The stabilization mechanism is triggered whenever the price of Basis Cash is observed to be above / below (1+ε) DAI, where ε is a parameter that defines the range of price stability for the BAC token. At launch, ε is set to be 0.05.
At any point in time, Basis Bonds can be bought from the protocol in exchange for Basis Cash. Purchase of Bonds are performed at an algorithmically set price. With a Basis Cash oracle price of P DAI, bonds are sold off at a price of P BAC (effective price being P^2 DAI), promising bond holders a premium when redeemed. Purchased bonds can be converted to Basis Cash, insofar as the preconditions are met and the Treasury is not empty.
Bonds can still be purchased even when Basis Cash trades above 1 DAI (P > 1), however this nets the purchaser a loss when redeemed. For example, when 1 BAC = 1.1 DAI, a Bond is sold for 1.1 BAC. Since all Bonds can only be redeemed for 1 Cash, this yields the purchaser a net loss. Thus, bond purchases are only expected to occur when 1 BAC trades below 1 DAI.
If the price of Basis Cash is observed to be higher than (1+ε) DAI, the system mints totalSupply *(oraclePrice-1) number of new Basis Cash tokens. The issued Basis Cash is either deposited to the Treasury or the Boardroom, depending on the Basis Cash balance of the Treasury.
If the Treasury has a balance above 1,000 Basis Cash, then it is logical to assume that either all bonds have been already redeemed, or no bond holder is currently willing to perform a redemption. Either way, this signals that the demand for bond redemption do not exist at this time, and thus the freshly minted Basis Cash is given to the Boardroom contract.
However, if the Treasury has a balance of below 1,000 Basis Cash, then it is assumed that there will be additional demand for bond-to-cash redemption. Therefore, the issued Basis Cash is routed to the Treasury so that Bond holders can exercise redemptions.
Both Basis Shares and Basis Cash does not have any pre-allocations to neither the founding team, nor any external investors. Shares are instead distributed to community members that perform actions beneficial to the network.
Fair, open distribution of the entire token supply is advantageous to the protocol's long-term success, rewarding those with a stake in the network, instead of investors and speculators targeting short-term profits.
Moreover, distributing BAS rewards provides a strong financial incentive for network bootstrapping, boosting adoption via network effects. For example, rewards given to Basis Cash liquidity providers prevent Basis Cash from becoming significantly devalued, something that can be detrimental for the network.
The protocol starts with a Basis Share supply of zero, the entire supply minted purely via community distribution.

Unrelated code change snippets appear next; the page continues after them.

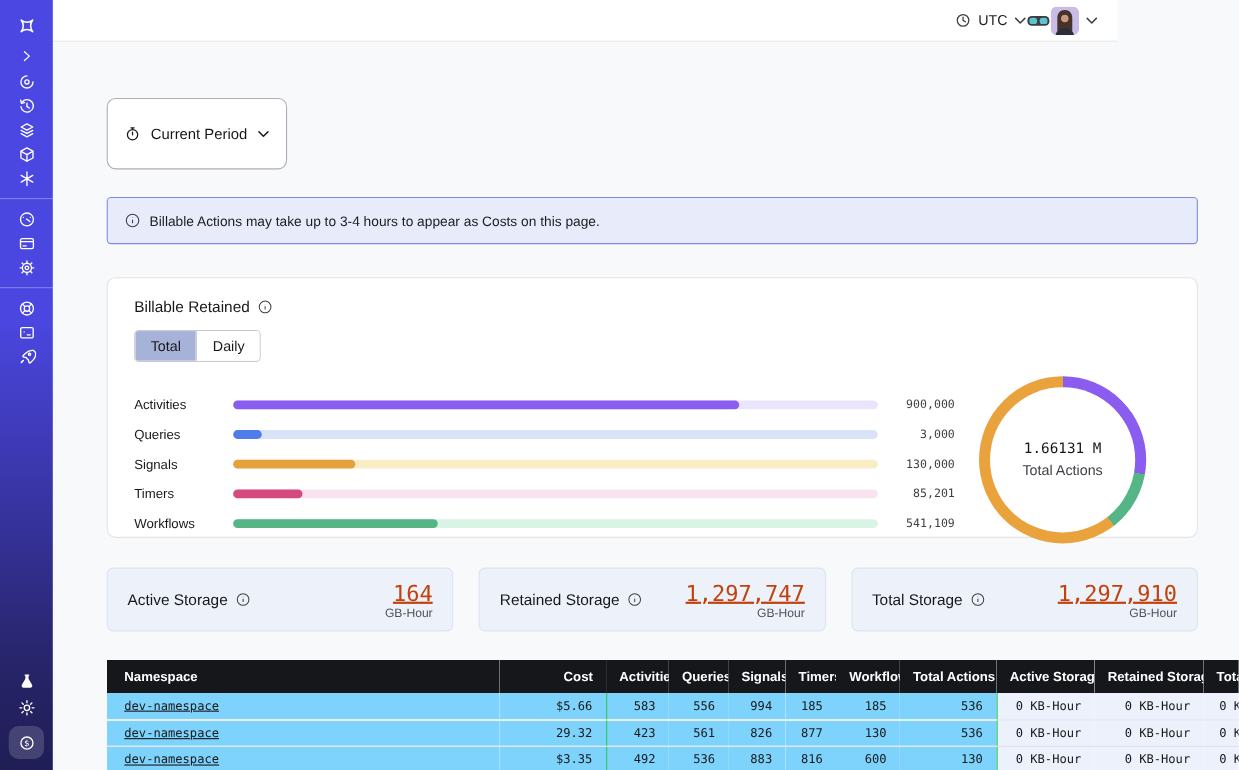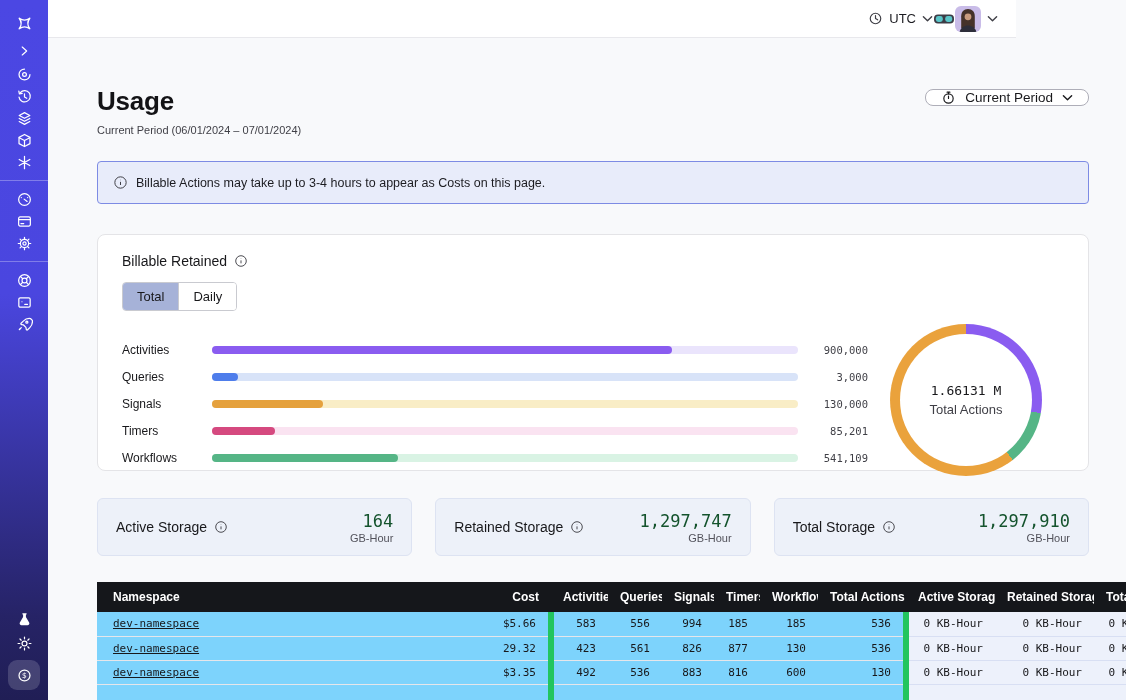"Usage" div { html: <div> <h1>Usage</h1> <div>Current Period (06/01/2024 – 07/01/2024)</div> </div> -> none }
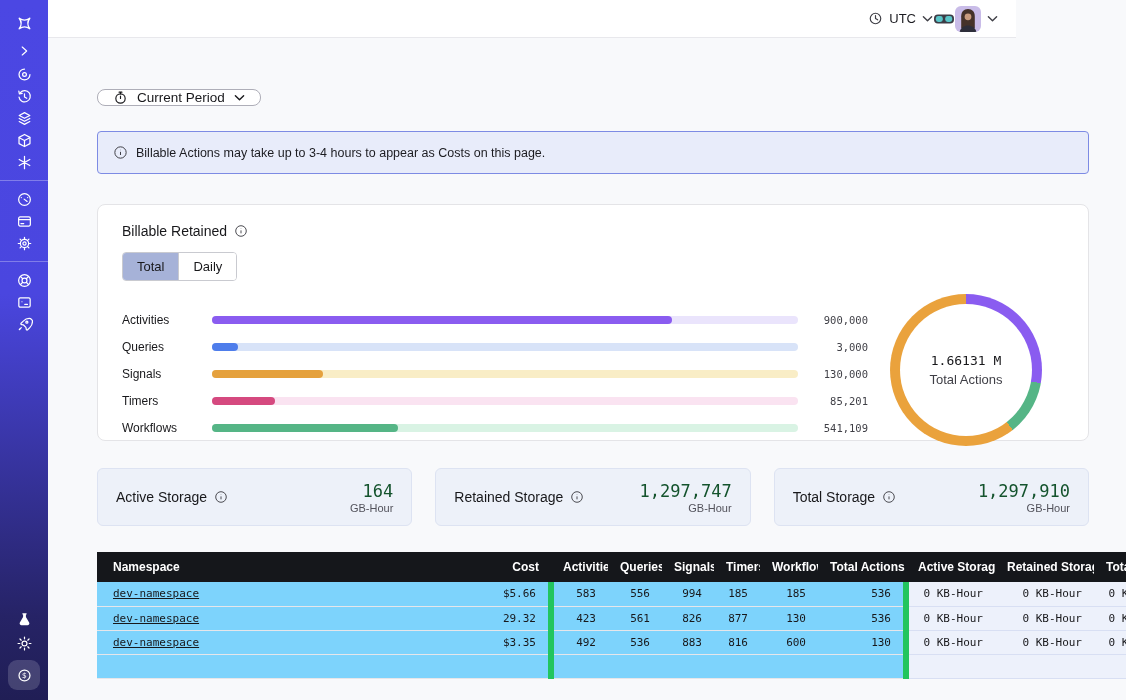"Current Period" .period-btn { padding: 0 15px -> 24px 15px }
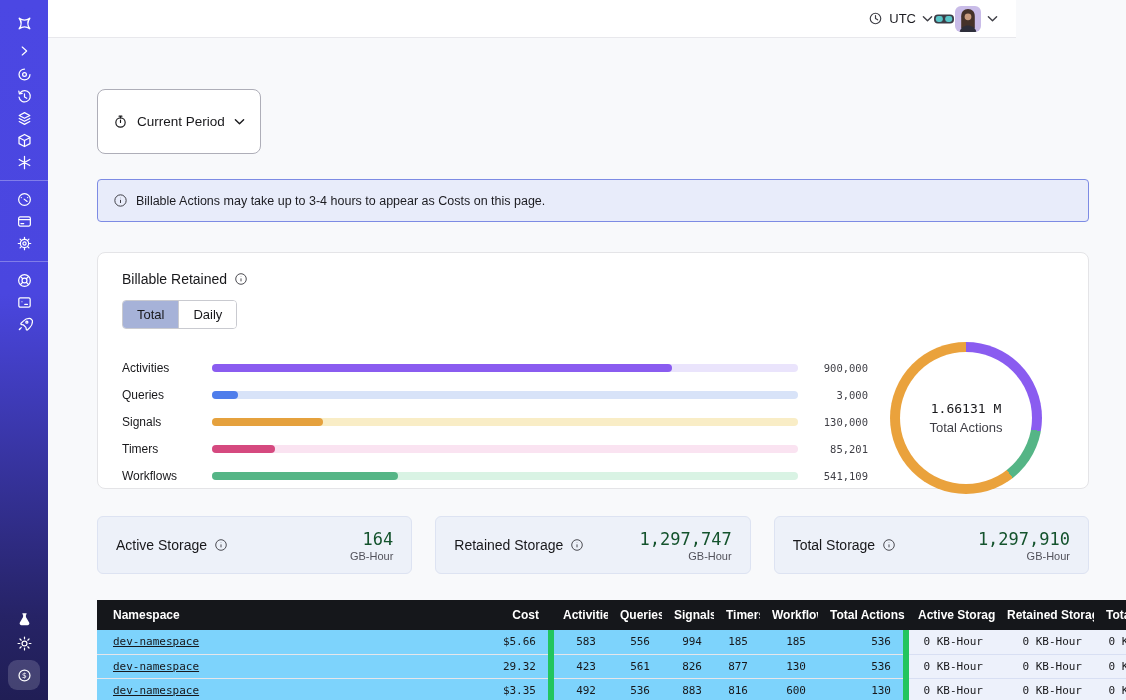"164" .scard-val { color: #14532d -> #c2410c; font-size: 17px -> 20px; text-decoration: none -> underline }
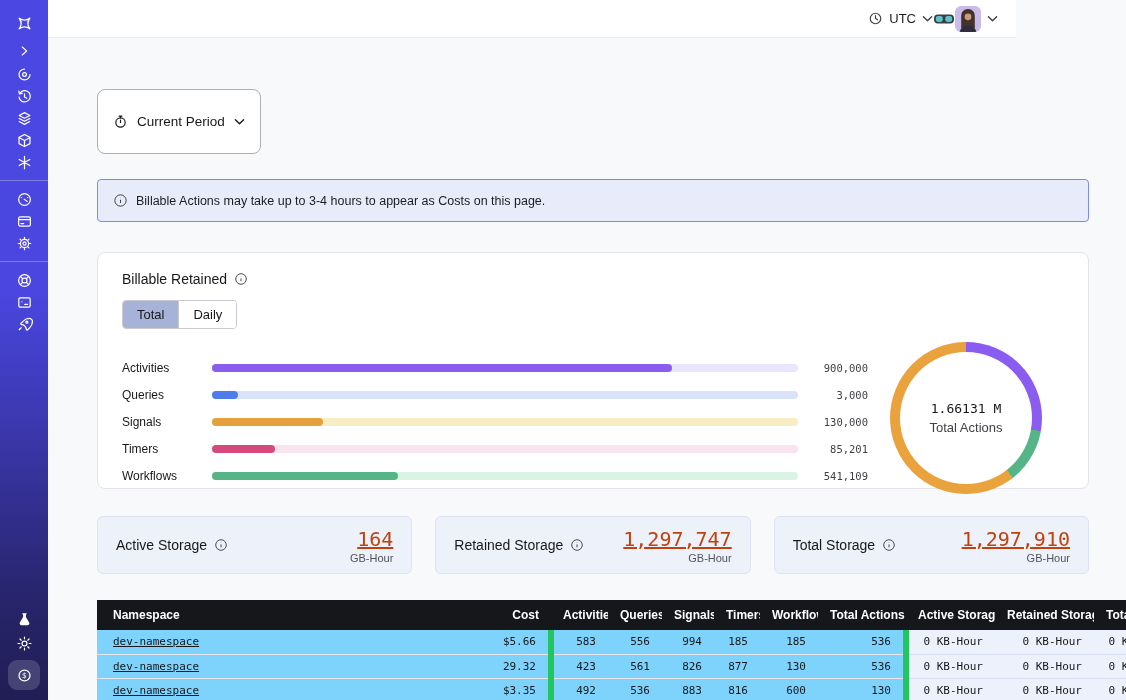"$5.66" .usage-table td.div-r { border-right: 6px solid #22c55e -> 1px solid #22c55e }
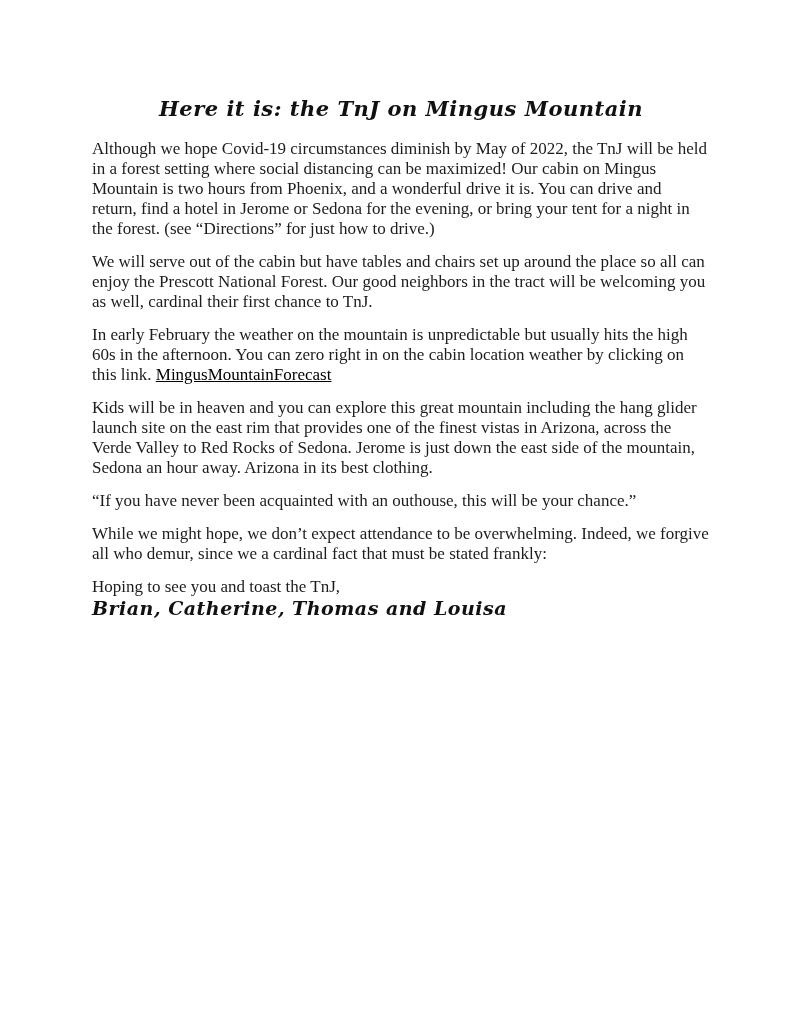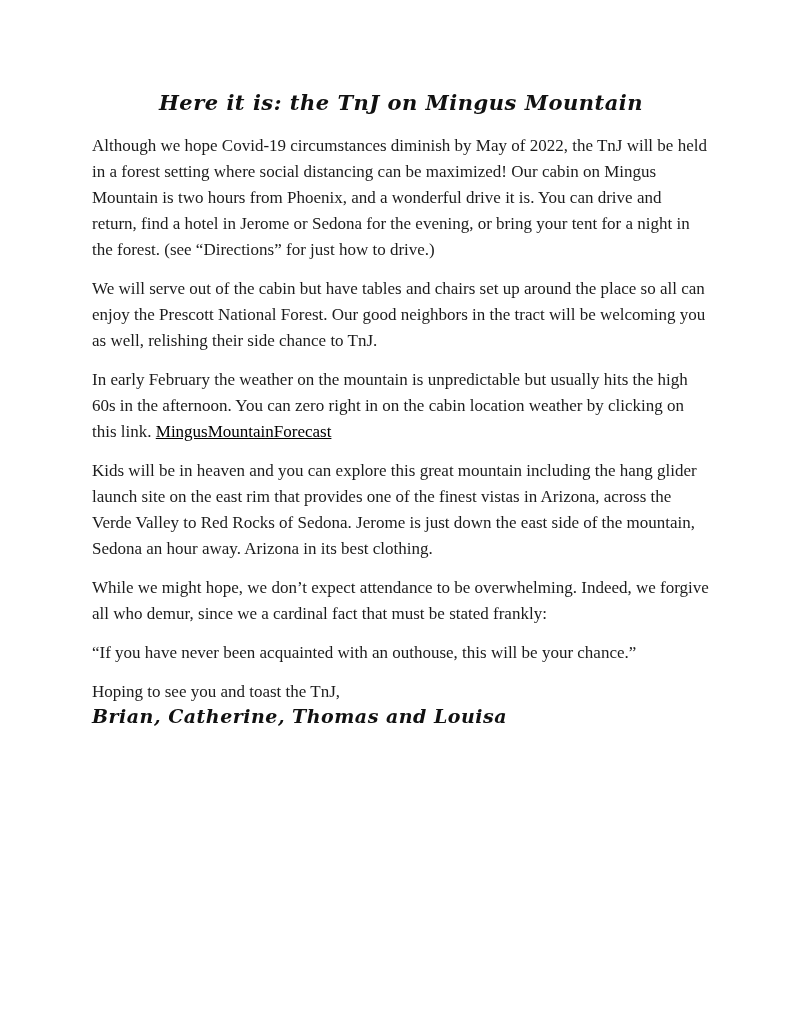"Here it is: the TnJ" .content { top: 90px -> 96px }
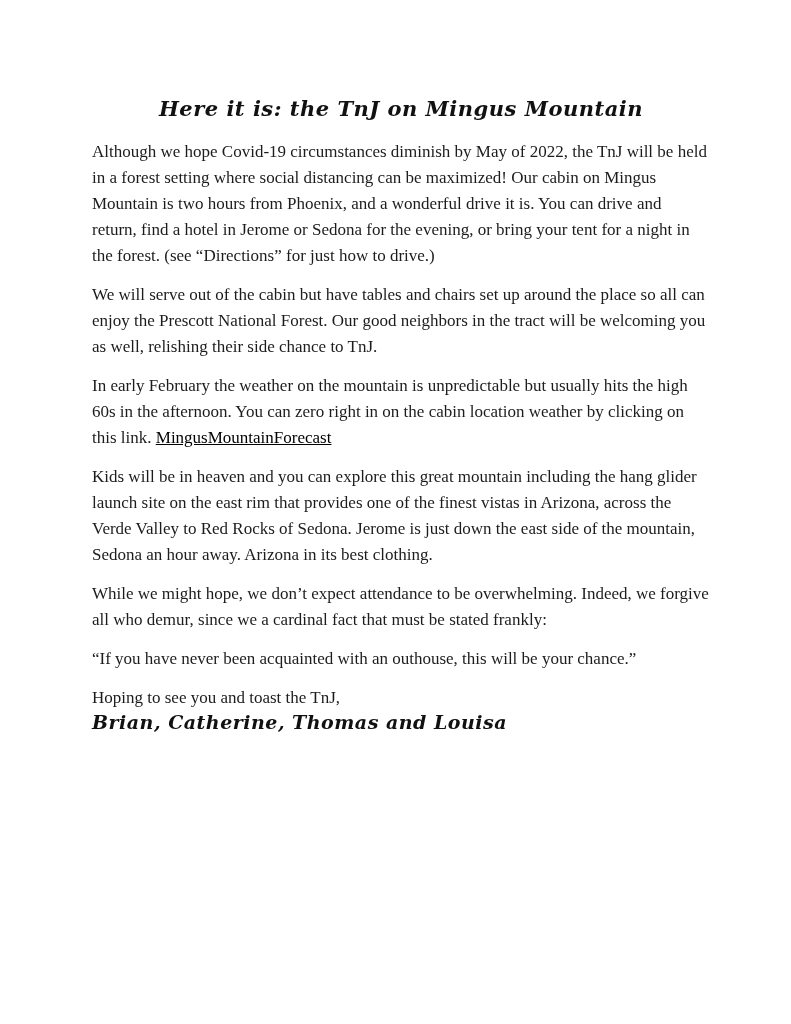"Although we hope Covid-19 circumstances" .para { line-height: 26px -> 20px }
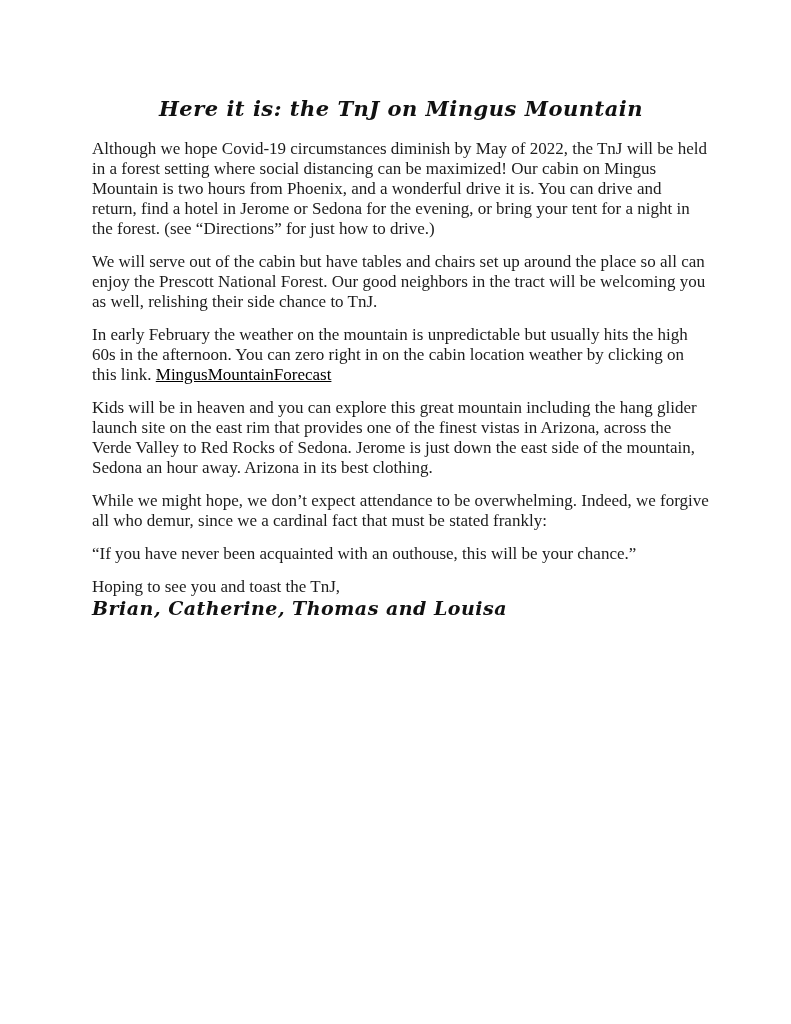"We will serve out of" p.para { text: relishing their side -> cardinal their first }
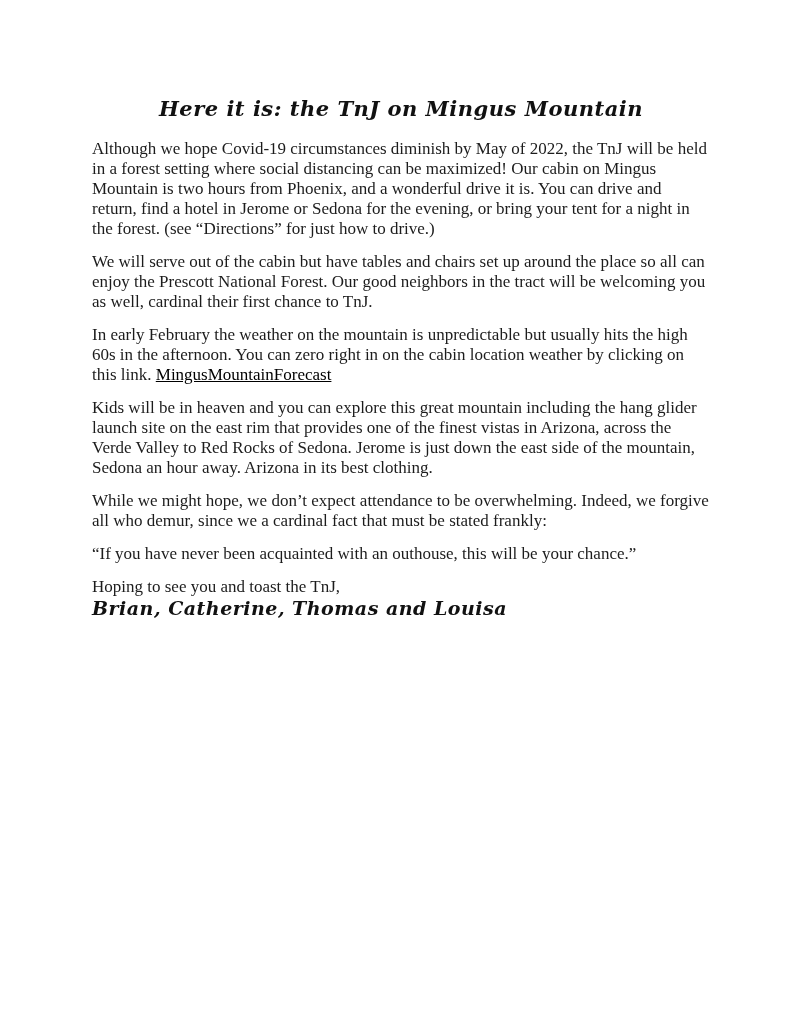"While we might hope, we" p.para { order: before "“If you have never been" -> after "“If you have never been" }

Initial distribution of Basis Cash are done to those that deposit DAI (MCD), yCRV, USDT, SUSD, and USDC to the distribution contract. A total of 100,000 Basis Cash tokens are distributed to depositors, with 20,000 Cash tokens distributed per day. Tokens are assigned equally to each stablecoin pools, and the amount of stablecoin deposits are limited to 20,000 tokens per account.
Afterwards, a total of 250,000 Basis Shares are distributed to those that provide liquidity to the BAC-DAI Uniswap v2 pair, where users can deposit BAC and DAI tokens to the distribution contract and earn BAS tokens. Distribution lasts for 1 year, and an equal amount of tokens are distributed per day.
Further distribution of Basis Shares are given to liquidity providers of the BAS-DAI Uniswap v2 pair. A total of 750,000 Basis Shares are distributed, and the amount of daily seigniorage halves every 72 hours.